TASK DETAILS:
Everything from the "- conda env create -f env.yaml" line to the final line of the listing should be written out exactly. Skip the pictures.

DATA EXCERPTS:
=== Begin Enclosure ===
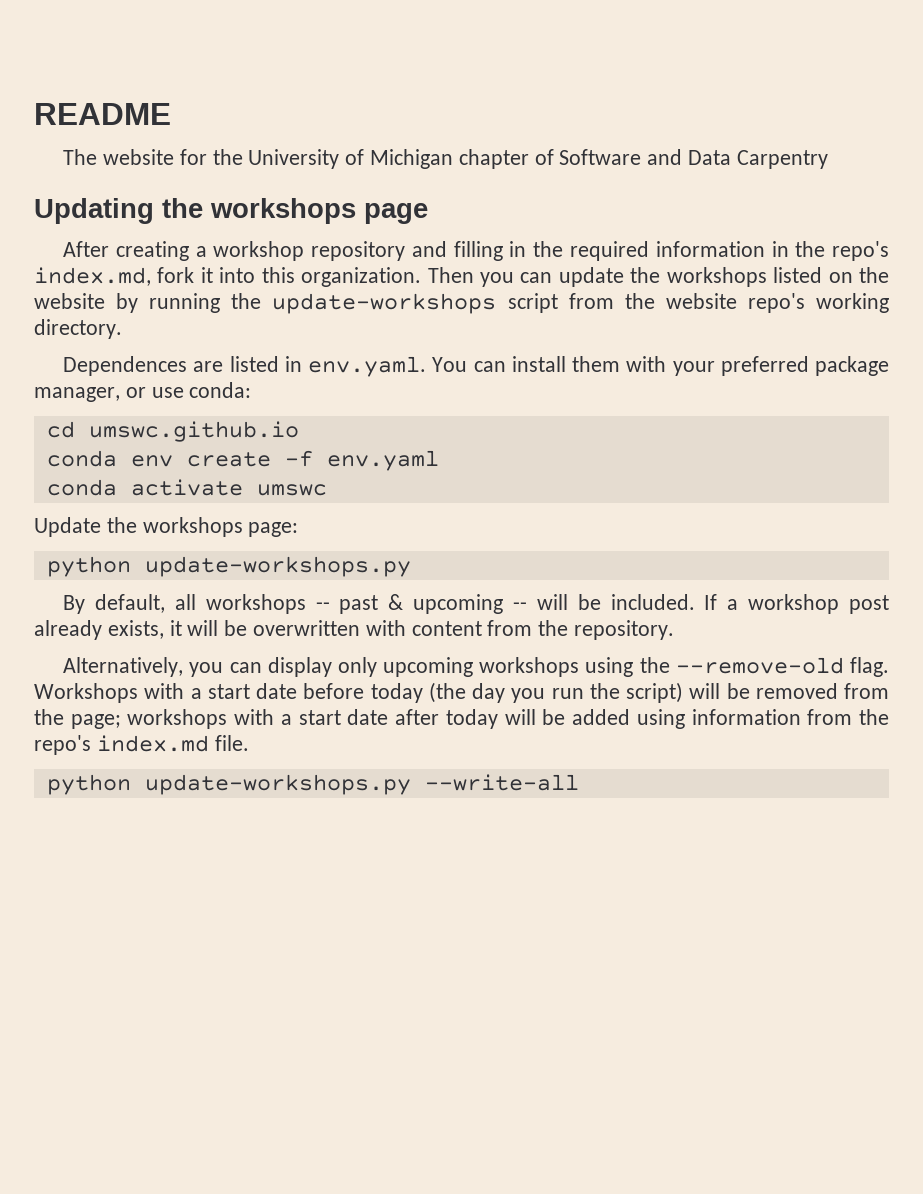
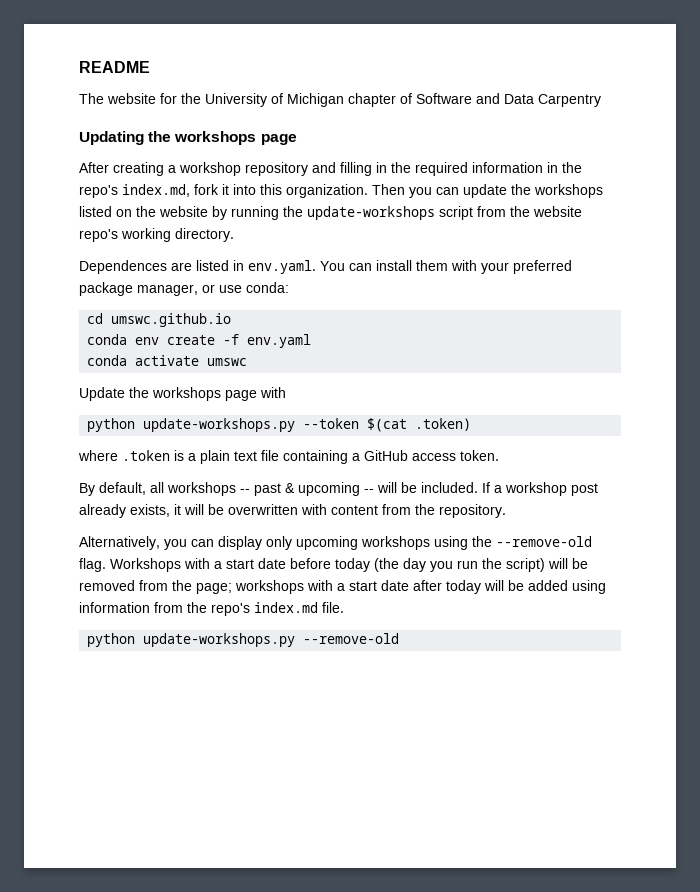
- Update the workshops page:
- python update-workshops.py
+ Update the workshops page with
+ python update-workshops.py --token $(cat .token)
+ where .token is a plain text file containing a GitHub access token.
- python update-workshops.py --write-all
+ python update-workshops.py --remove-old

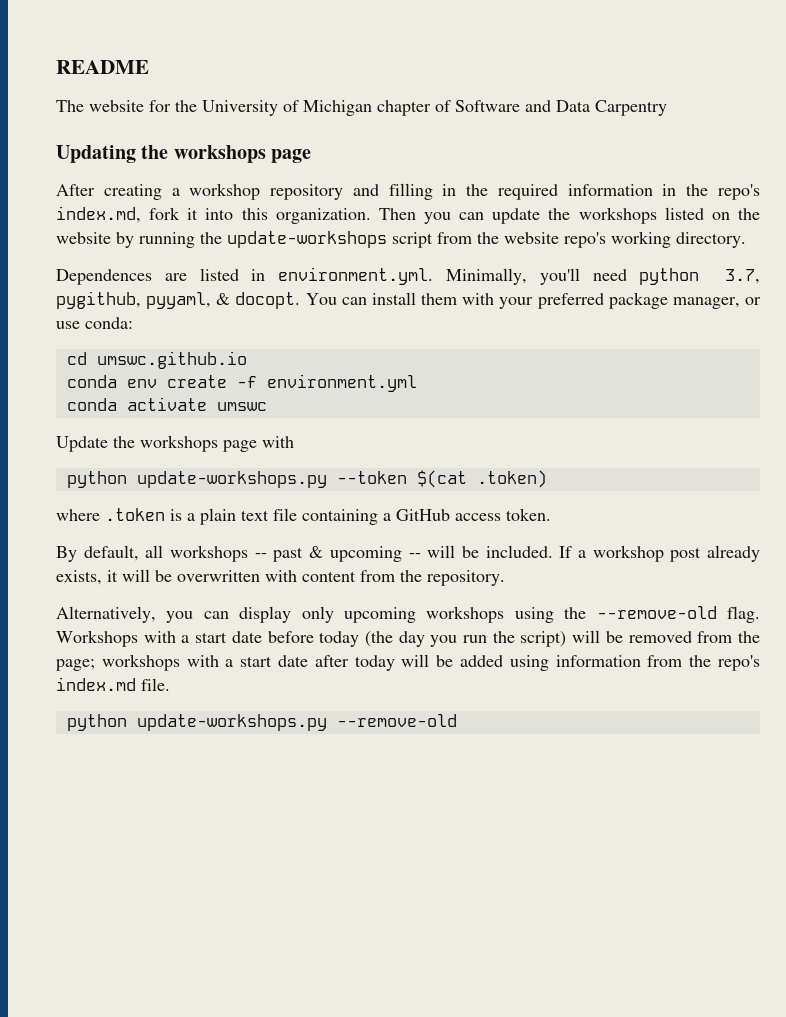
- Dependences are listed in env.yaml. You can install them with your preferred package manager, or use conda:
+ Dependences are listed in environment.yml. Minimally, you'll need python 3.7, pygithub, pyyaml, & docopt. You can install them with your preferred package manager, or use conda:
- conda env create -f env.yaml
+ conda env create -f environment.yml

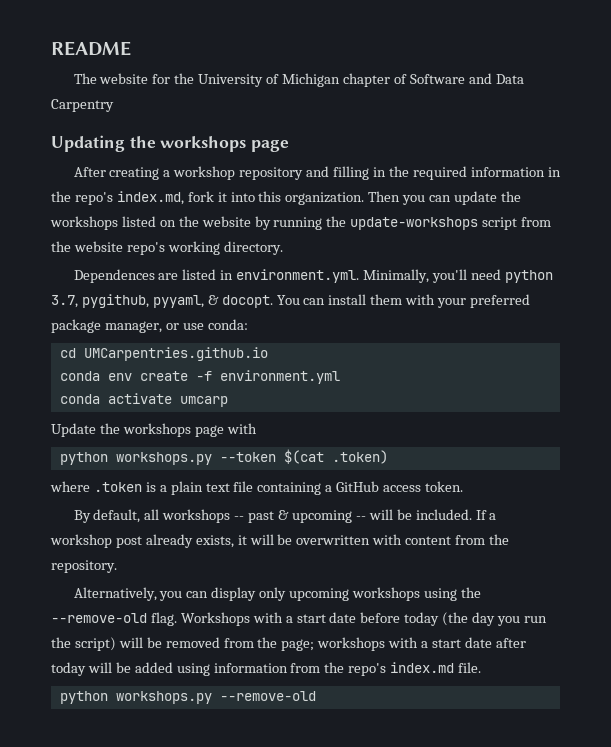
- cd umswc.github.io
+ cd UMCarpentries.github.io
- conda activate umswc
+ conda activate umcarp
- python update-workshops.py --token $(cat .token)
+ python workshops.py --token $(cat .token)
- python update-workshops.py --remove-old
+ python workshops.py --remove-old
=== End Enclosure ===
OUTPUT FOR THIS EXERCISE:
- conda env create -f env.yaml
+ conda env create -f environment.yml

- cd umswc.github.io
+ cd UMCarpentries.github.io
- conda activate umswc
+ conda activate umcarp
- python update-workshops.py --token $(cat .token)
+ python workshops.py --token $(cat .token)
- python update-workshops.py --remove-old
+ python workshops.py --remove-old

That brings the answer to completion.